Wednesday, February 23, 2011

Tuesday, February 8, 2011

2001: A Space Odyssey gets a new soundtrack


I love Michelle for lots of reasons. One is that she wanted to watch Jurassic Park for our five year anniversary. She likes Independence Day and Groundhog's Day and the other night she let us watch an installment of 2001: A Space Odyssey. We watched it on our computer on Netflix. The movie opens with a group of monkeys surviving in an area that looks a lot like rural Utah. For the first fifteen to twenty minutes there is no dialogue, just classical/choral music. Watching it this time, however, I noticed something different about the music. It was orchestral and choral, but I recognized it from somewhere else too. Enchanted. Michelle and I commented on it at the same time. We wondered if Patrick Demsey and his crew had ripped off their soundtrack. As we kept watching, I wondered how I had never noticed the 2001 soundtrack being so vivacious. As the monkey clan approached the monolith an acoustic guitar suddenly kicked in. I knew that that hadn't been there before. I checked the computer and realized that iTunes had been playing the Enchanted overture (12 minutes long) during the movie. We had a good laugh.

I think I actually preferred the opening with the Enchanted soundtrack. I guess that probably borders on blasphemy, but a lot of people said that 2001: A Space Odyssey was blasphemous too.

TRON!


It has been a while. Michelle and I went and saw TRON: Legacy in IMAX 3D the night after my final exam in December. It was an awesome way to end the semester. I loved everything about the film with just a few exceptions. The music and visual effects were out of this world. The final aerial battle just about made me pee my pants. Visually, the whole thing takes place on a 'black canvas' which seemed to me like pretty original cinematography. Caravaggio would have been proud; it was chiaroscuro through a whole new medium. Could Daft Punk have done any better with the soundtrack? No. No, they could not. Resolutely no. You should definitely check out Recognizer, Outlands, and Derezzed.

Only complaint: Tron is PG and therefore made for kids. So, some of the lines and even some of the characters are made to make little kiddies giggle. That can be hard for an adult anticipating an action movie to accept.

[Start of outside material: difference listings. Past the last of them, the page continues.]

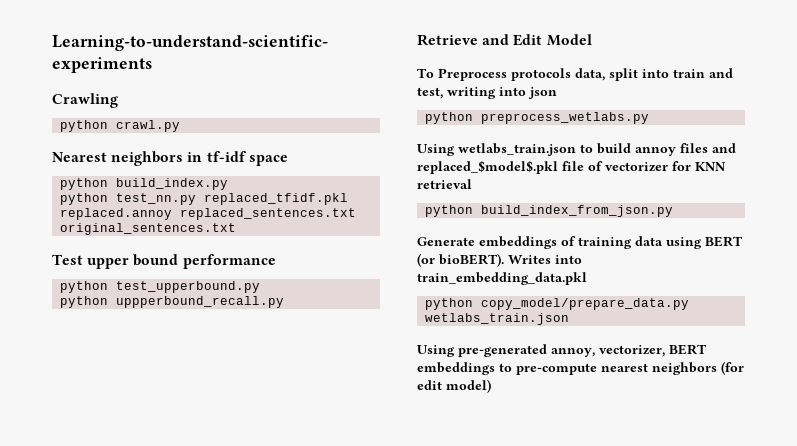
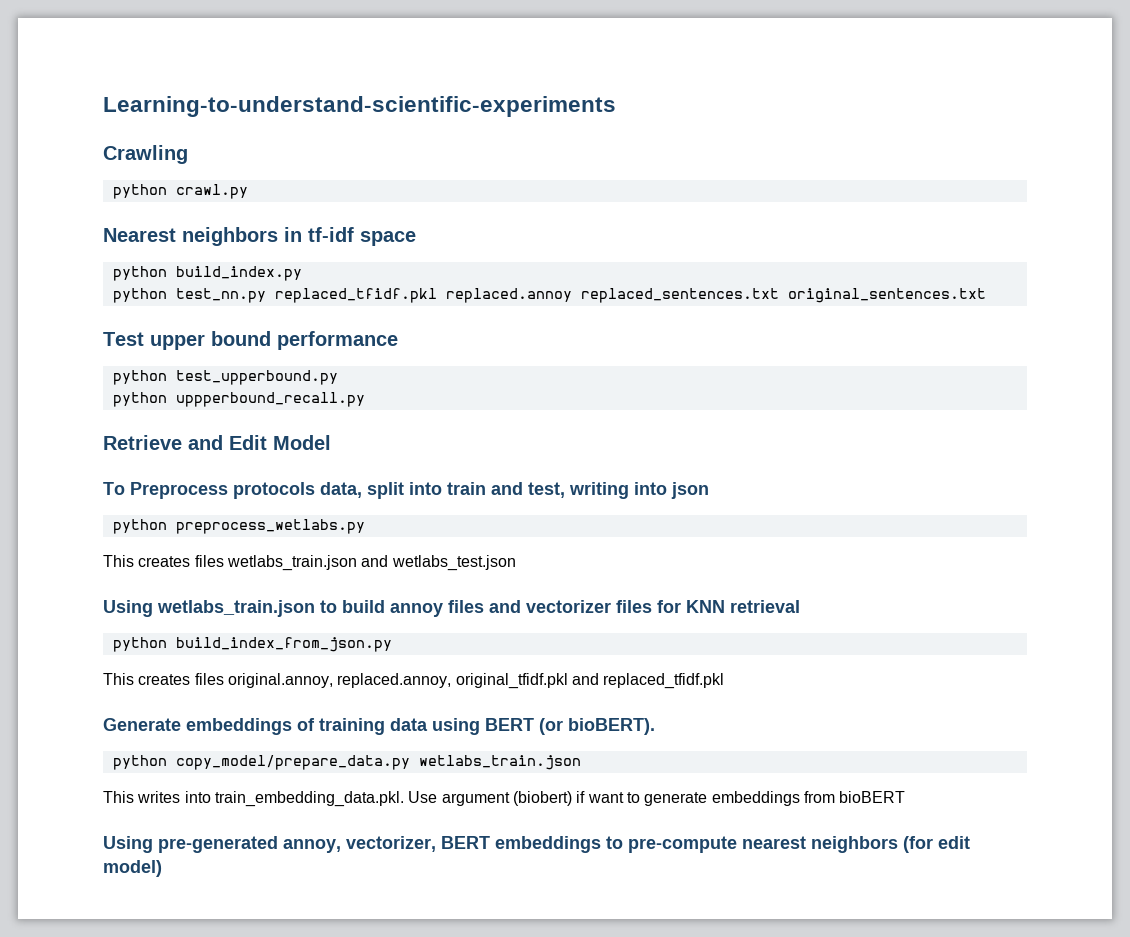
(649, 118) none -> [103,555,516,571] // This creates files wetlabs_train.json and wetlabs_test.json
[417,160,668,174] replaced_$model$.pkl file of vectorizer -> [526,600,652,613] vectorizer files
(673, 211) none -> [103,673,725,689] // This creates files original.annoy, replaced.annoy, original_tfidf.pkl and replaced_tfidf.pkl
[508,255,582,264] [417,272,587,285] Writes into train_embedding_data.pkl -> (655, 726) none
(569, 319) none -> [103,791,906,807] // This writes into train_embedding_data.pkl. Use argument (biobert) if want to generate embeddings from bioBERT

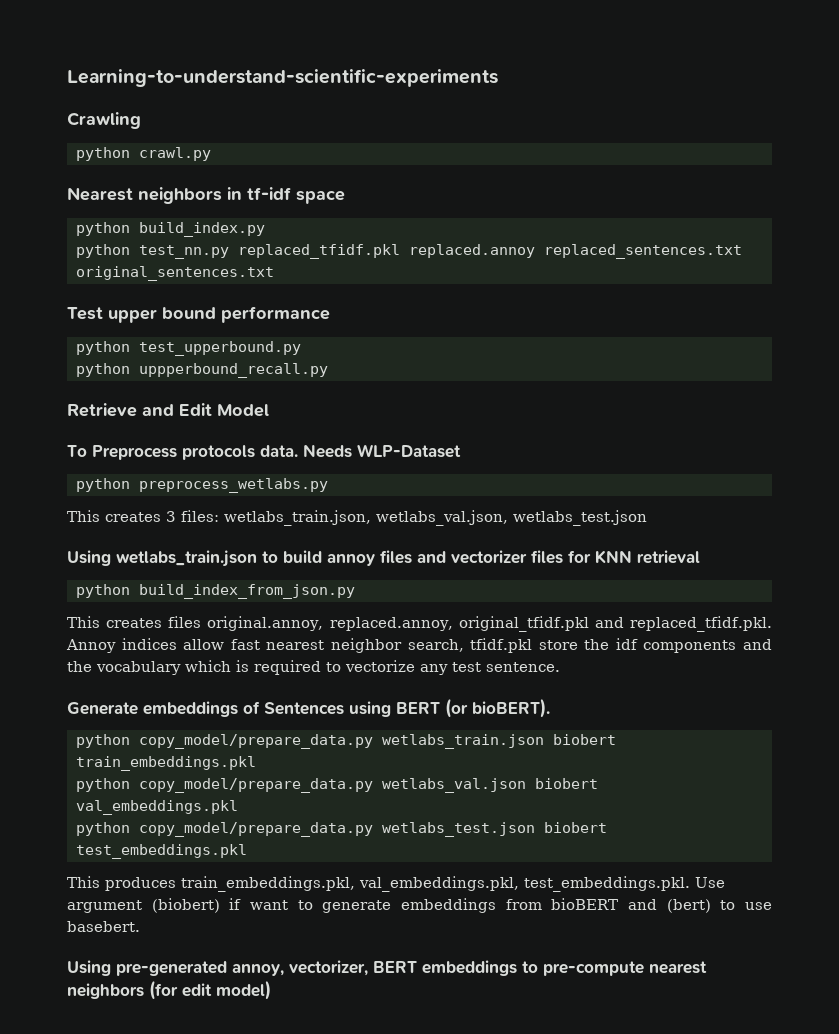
[320,482,709,499] data, split into train and test, writing into json -> [260,444,461,458] data. Needs WLP-Dataset
[194,555,389,571] files wetlabs_train.json and -> [166,510,508,526] 3 files: wetlabs_train.json, wetlabs_val.json,
[603,673,725,689] replaced_tfidf.pkl -> [630,616,772,632] [66,638,773,653] [67,660,560,675] replaced_tfidf.pkl. Annoy indices allow fast nearest neighbor search, tfidf.pkl store the idf components and the vocabulary which is required to vectorize any test sentence.
[319,718,428,735] training data -> [264,702,344,715] Sentences
[103,791,404,807] // This writes into train_embedding_data.pkl. -> [552,734,616,745] [75,756,256,771] [75,778,598,793] [75,800,238,815] [75,822,607,837] [75,844,247,859] [67,876,690,892] biobert train_embeddings.pkl // python copy_model/prepare_data.py wetlabs_val.json biobert val_embeddings.pkl // python copy_model/prepare_data.py wetlabs_test.json biobert test_embeddings.pkl // This produces train_embeddings.pkl, val_embeddings.pkl, test_embeddings.pkl.
(906, 797) none -> [628,899,772,913] [67,921,140,932] and (bert) to use basebert.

I have read several critic reviews and, as much as I agree that Tron was no Lord of the Rings, I think they didn't really get it. One, they keep calling all the characters within the grid Robots. I realize that this is like arguing about Data being an Android, Robot, or Cyborg (he's an Android), but they are not Robots. They are Programs. They have limitations. That is why Quorra is unique. She can learn and evolve whereas the others cannot. Two, Tron came before the Matrix and Tron is PG, not R. The only real comparison between the two is that the 'cyberworld' of the Matrix was derived from Tron, not the other way around. And, as mentioned before, Tron was made by Disney for kids.

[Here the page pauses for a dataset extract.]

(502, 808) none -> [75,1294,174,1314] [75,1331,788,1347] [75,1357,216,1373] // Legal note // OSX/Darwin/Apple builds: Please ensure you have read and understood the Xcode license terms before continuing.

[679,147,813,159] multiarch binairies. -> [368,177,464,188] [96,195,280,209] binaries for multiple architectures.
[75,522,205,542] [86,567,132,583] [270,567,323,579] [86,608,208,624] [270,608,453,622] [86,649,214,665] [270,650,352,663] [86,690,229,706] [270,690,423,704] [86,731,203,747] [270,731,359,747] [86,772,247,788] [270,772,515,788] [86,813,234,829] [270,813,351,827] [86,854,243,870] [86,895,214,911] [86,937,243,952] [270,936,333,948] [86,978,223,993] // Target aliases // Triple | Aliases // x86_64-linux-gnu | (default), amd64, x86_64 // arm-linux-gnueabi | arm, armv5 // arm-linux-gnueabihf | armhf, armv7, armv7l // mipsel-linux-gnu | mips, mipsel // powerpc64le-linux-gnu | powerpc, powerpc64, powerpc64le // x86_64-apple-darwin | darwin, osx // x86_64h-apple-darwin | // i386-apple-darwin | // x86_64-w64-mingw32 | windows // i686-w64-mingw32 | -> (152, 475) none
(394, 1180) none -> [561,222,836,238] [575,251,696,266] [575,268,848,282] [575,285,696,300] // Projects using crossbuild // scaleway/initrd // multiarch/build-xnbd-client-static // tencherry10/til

It really was an awesome experience in IMAX and all this talking has made me want to go see it again. See it on the big screen while you still can.

Monday, December 20, 2010

Picking a winner


About a month ago I wrote a post about the upcoming movie Cowboys & Aliens. Well, the other night while waiting outside the theater to see TRON (future post), I saw this poster.

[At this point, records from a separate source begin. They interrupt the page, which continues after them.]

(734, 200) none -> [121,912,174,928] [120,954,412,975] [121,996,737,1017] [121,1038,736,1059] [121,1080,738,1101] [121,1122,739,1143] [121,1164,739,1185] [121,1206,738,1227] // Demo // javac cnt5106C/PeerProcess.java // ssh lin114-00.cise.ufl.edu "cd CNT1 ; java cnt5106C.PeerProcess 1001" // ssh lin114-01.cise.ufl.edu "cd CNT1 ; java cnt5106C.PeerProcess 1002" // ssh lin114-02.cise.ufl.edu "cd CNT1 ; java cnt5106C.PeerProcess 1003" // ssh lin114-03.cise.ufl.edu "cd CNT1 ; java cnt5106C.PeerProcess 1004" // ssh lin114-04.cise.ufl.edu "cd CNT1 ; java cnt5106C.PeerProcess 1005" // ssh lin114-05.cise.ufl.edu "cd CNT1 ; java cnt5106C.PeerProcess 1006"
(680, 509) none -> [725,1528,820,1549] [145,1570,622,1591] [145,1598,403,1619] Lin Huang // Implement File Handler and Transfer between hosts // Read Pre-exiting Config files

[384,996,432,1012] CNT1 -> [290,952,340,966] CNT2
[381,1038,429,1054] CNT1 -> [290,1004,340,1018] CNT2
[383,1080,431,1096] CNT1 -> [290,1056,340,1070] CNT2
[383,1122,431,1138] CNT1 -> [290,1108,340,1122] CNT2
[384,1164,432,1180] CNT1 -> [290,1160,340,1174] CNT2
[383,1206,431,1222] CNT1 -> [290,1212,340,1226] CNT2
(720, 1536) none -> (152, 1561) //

And then I looked again...

Wow. Wranglers are meant to be tight (see Where have all the cowboys gone?), but they were never meant to do that. 

Thursday, December 2, 2010

Enzymatic Promiscuity

The number of unsavory human characteristics that enzymes portray has always impressed me. The first to catch my attention was the idea of enzymatic bullying. Enzymes prowl around intracellularly picking on wimpy substrates that are foolish enough to get in their way. They grab the sorry sobs and twist and contort them and put them in very uncomfortable positions. Sometimes the poor substrates even suffer an embarrassing public dephosphatation or have a stranger’s phosphate thrown at them.  The enzymatic bullies are complete in that they also have little toadies. With enzymes they take the form of co-enzymes; little guys that are not big enough or capable of pushing substrates around on their own. So, until we can stop those raging enzymes, our substrates will continue to live in a sad, cruel world.

The most recent unsightly human characteristic that has been brought to my attention is that of promiscuity. Some enzymes go around and have relations with only a specific type of substrate and engage in enzymatic 'yada yada yada' with just that one type for their entire microscopic existence. Others, however, will engage in inappropriate interactions with multiple partners, occasionally one right after another. It does not matter what the substrates look like or where they have been. I say that someone needs to stand up for our sorry substrates. It is simply wrong for those barbaric enzymes to treat them so poorly and discompassionately.    

Something has to be done. I need to stop them. I don’t know how yet …maybe dynamite.